Investors want to place their capital in companies that will grow in value. But since the future is uncertain, investors look for clues that the company will grow, rather than stagnate or falter. In analyzing a company in hopes of predicting its performance, the two main schools of thought are fundamental analysis and technical analysis. Few theorists or practitioners hold to both, and neither has been either proven or debunked empirically.
Fundamental analysts live and die by financial ratios. In reporting on the financial state of a company, executives reveal various statistics like gross revenue, amount of debt, expenses, net profit, sales and many others. Various secondary values can be computed by performing operations on these base values. Profitability ratios like operating margin or return on equity can give information about the potential rate of return investors may expect. Liquidity ratios like the current ratio or operational cash flow ratio can serve as indicators of the firm's available cash to pay debt.
Fundamental analysis seeks to examine these ratios in detail in order to discern the health of the company and its likely future performance. This can require extensive knowledge of accounting. The ratios themselves are extracted from company accounting data, and may vary depending on the industry and company. The ratios may be affected by the type of accounting methods used, and expert analysts must be cognizant of what is being represented.
Trend analysis refers to the identification of a propensity for data over time to follow a discernible pattern. The assumption is that if this pattern can be identified and the data continues to follow this trend, then future values of that variable can be predicted with some accuracy. Trend analysis is applied by many disciplines to many subjects. However, where it is discussed in tandem with financial ratios or fundamental analysis, it usually describes technical analysis.
Technical analysts, sometimes called "chartists," hold that all the information that is relevant to a stock's price is already acting on that stock's price. If a firm's price was $15/share on January 10, they assert that there is no utility in examining newspaper clippings, the performance of competitors or even financial ratios for that time period. All that information, good and bad, has already acted on the stock's price yielding: $15/share on January 10. Furthermore, the advent of easily available computers has led to more widespread use of advanced statistical tools to make predictions.

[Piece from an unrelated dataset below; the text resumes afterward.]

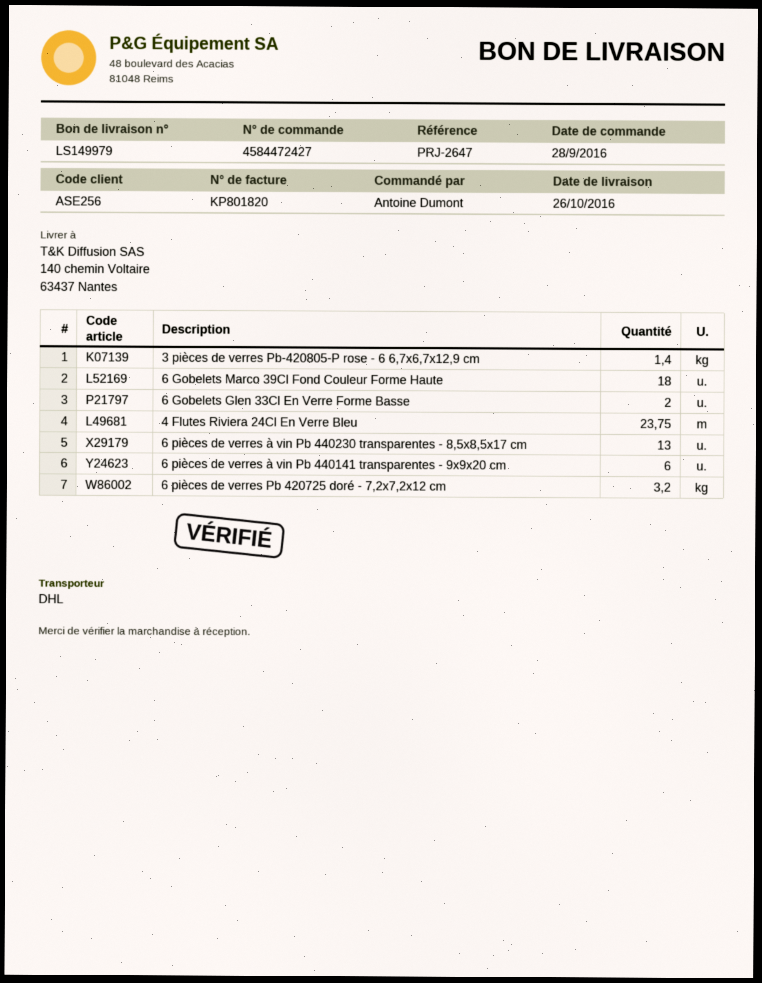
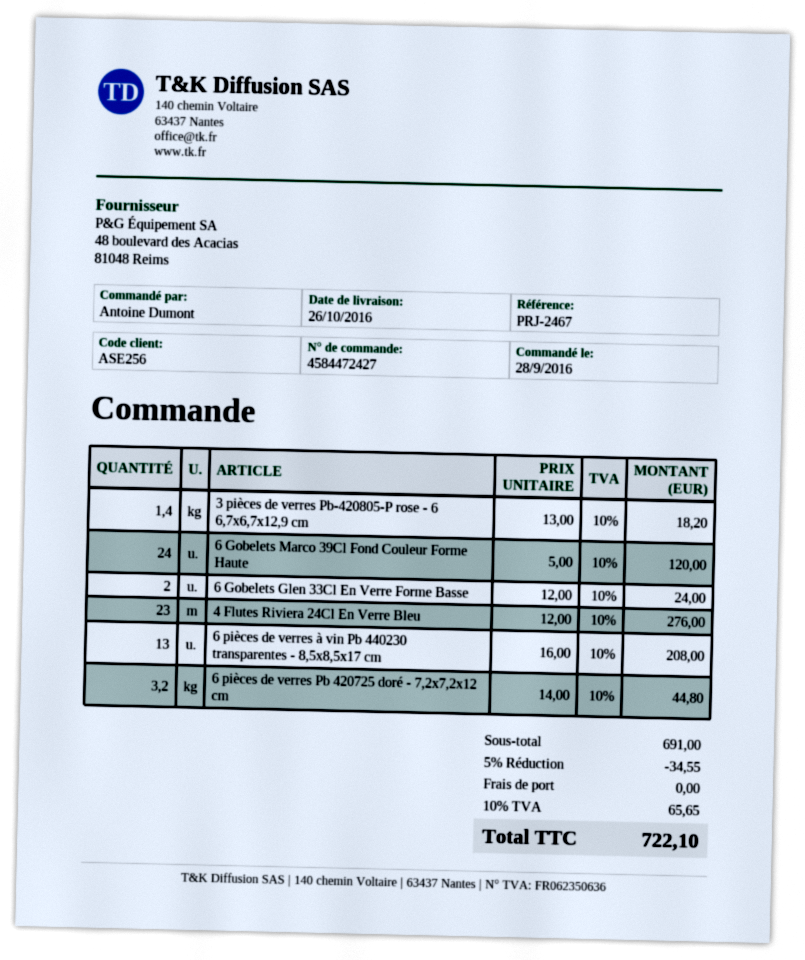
reference: PRJ-2647 -> PRJ-2467
6 Gobelets Marco 39Cl Fond Couleur Forme Haute: 18 -> 24
4 Flutes Riviera 24Cl En Verre Bleu: 23.75 -> 23
6 pièces de verres à vin Pb 440141 transparentes - 9x9x20 cm: 6 -> none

Efficient Market Hypothesis
While the fundamentalists and chartists deride each others' practices as folly, adherents to the efficient market hypothesis hold that neither practice can provide greater than normal returns. The efficient market hypothesis states, in short, that not only are all past factors "built in" to the stock price, but all expectations of future changes in price are also incorporated. Neither financial ratios nor charted prices can provide data that will allow investors to consistently exceed the investment performance of the market as a whole.